Suasana kembali hening. Minhyun menatap Sejeong dengan tatapan yang tidak bisa di artikan. Ia membalas genggaman tangan Sejeong.
"Kak Jackson tolong jaga Jinyoung sebentar ya," ucapnya yang di balas anggukan oleh Jackson. Kemudian ia beranjak dari sana dengan menggandeng Sejeong yang menatapnya bingung.
Minhyun membawa Sejeong ke sebuah taman di rumah sakit itu. Ia duduk di bangku yang di sediakan.
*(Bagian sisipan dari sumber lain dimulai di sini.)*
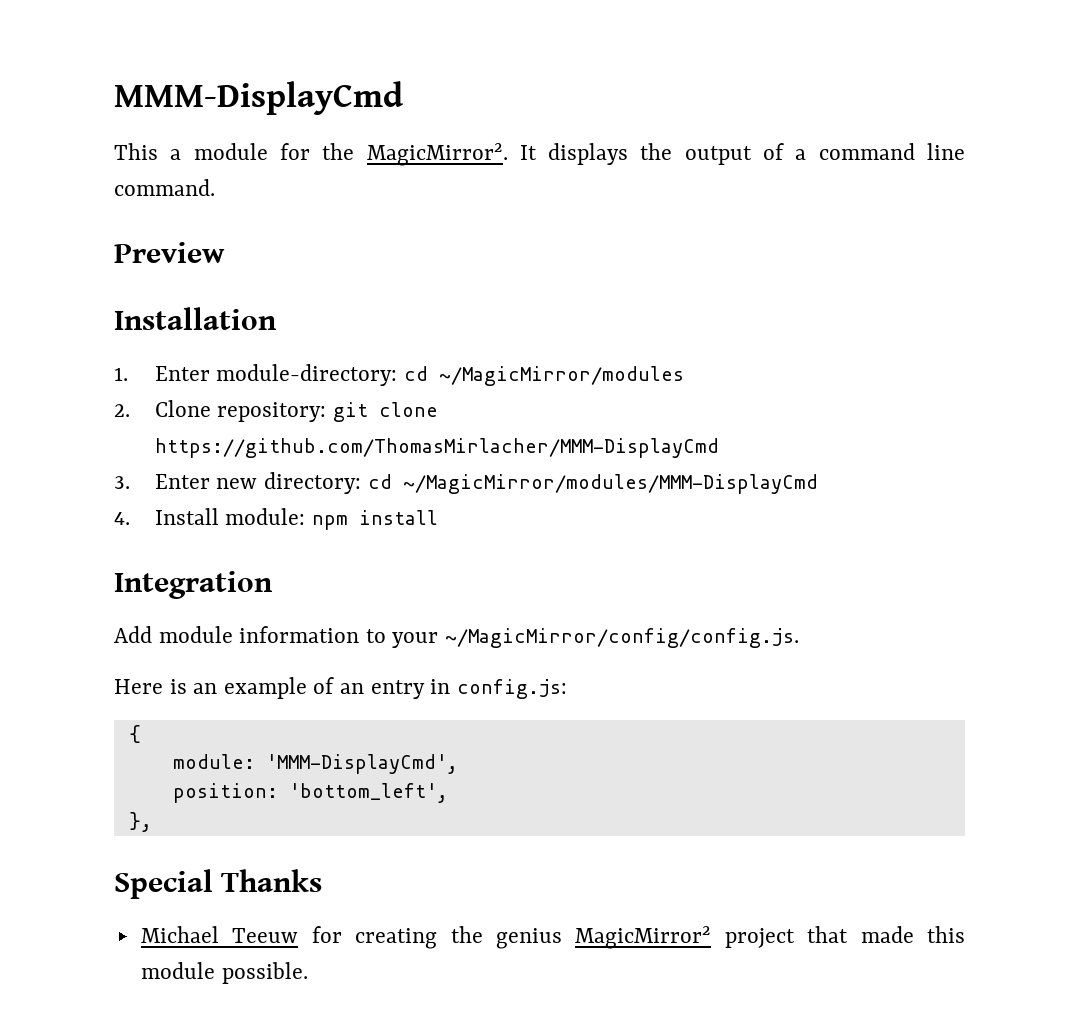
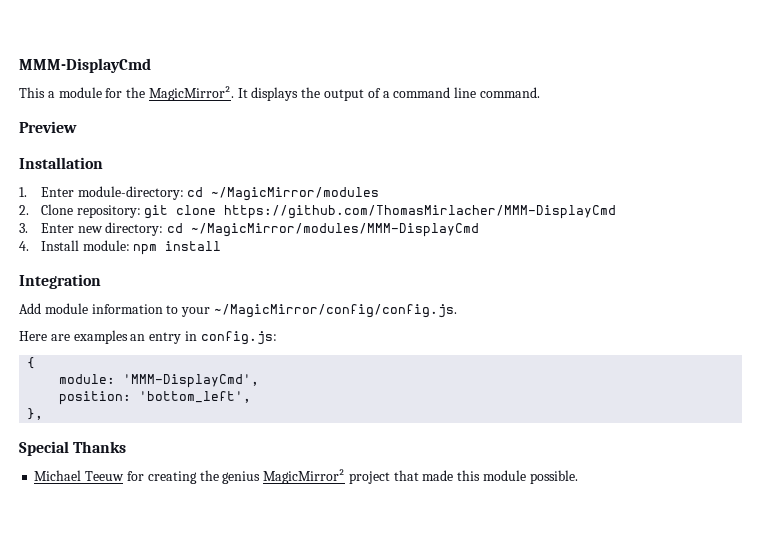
[169,677,335,699] is an example of -> [50,330,128,344] are examples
"Kenapa Lo bawa gue kesini?"
"Kenapa kamu berbohong?"
Oke Sejeong mengerti arah pembicaraan Minhyun. Maka dari itu, ia hanya bisa menunduk.
"Maaf."
"Kenapa? Kenapa kamu nggak jujur saja sama aku? Sudah lima tahun Sejeong. Dan rasa itu tidak hilang sama sekali."
Kali ini, Sejeong menatap Minhyun dengan tatapan teduhnya.
"Kamu harus bahagia dengan wanita yang bisa kasih kamu keturunan. Bukan wanita seperti aku."
"Di dunia ini, cukup aku kamu dan Jinyoung!"
"Sejeong, please, comeback with me! Kita berjuang sama-sama untuk Jinyoung."
"Tap...tapi."
"Kita akan ke Jeju. Aku mau bicarain ini baik-bsik sama mama papa aku. Aku mau tidak ada kesalah pahaman lagi."
Sejeong mengangguk. Ia memeluk Minhyun dengan tangisan bahagianya. Mereka mulai merajut kasih setelah lima tahun terhenti. Mulai melanjutkan kisah yang belum sempat selesai dan tidak akan pernah selesai.